Go through the records and show each line where the word "column" occurs.

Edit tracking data
______

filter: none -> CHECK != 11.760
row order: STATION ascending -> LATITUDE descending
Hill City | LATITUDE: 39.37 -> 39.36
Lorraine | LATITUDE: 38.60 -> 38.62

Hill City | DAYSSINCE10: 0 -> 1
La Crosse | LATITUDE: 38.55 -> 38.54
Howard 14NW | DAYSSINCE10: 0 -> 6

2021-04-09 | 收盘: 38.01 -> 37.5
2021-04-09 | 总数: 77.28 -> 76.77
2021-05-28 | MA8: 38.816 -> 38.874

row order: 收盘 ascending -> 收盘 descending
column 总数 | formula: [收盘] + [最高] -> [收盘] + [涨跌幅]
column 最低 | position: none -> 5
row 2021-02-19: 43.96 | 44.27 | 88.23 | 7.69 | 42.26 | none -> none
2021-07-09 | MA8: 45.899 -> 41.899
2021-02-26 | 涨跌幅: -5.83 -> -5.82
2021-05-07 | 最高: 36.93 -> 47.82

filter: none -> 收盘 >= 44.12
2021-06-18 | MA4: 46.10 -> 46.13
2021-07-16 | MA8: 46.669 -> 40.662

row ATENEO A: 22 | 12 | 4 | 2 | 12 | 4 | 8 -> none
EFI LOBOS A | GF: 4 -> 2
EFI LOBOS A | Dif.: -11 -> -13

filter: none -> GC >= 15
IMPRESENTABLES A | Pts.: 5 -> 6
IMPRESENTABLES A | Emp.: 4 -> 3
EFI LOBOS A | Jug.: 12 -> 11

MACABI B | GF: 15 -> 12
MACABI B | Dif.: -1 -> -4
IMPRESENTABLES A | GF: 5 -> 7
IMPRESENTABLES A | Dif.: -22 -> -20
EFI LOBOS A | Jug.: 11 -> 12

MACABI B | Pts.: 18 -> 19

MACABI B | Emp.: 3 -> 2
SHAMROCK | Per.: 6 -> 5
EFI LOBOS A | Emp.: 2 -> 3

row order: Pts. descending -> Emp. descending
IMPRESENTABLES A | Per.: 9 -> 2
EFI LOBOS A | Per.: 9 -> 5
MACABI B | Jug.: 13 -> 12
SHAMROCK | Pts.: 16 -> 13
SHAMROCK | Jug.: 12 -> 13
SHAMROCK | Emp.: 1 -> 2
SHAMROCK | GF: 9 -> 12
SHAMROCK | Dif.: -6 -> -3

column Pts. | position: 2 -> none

______

Response
column 总数 | formula: [收盘] + [最高] -> [收盘] + [涨跌幅]
column 最低 | position: none -> 5
column Pts. | position: 2 -> none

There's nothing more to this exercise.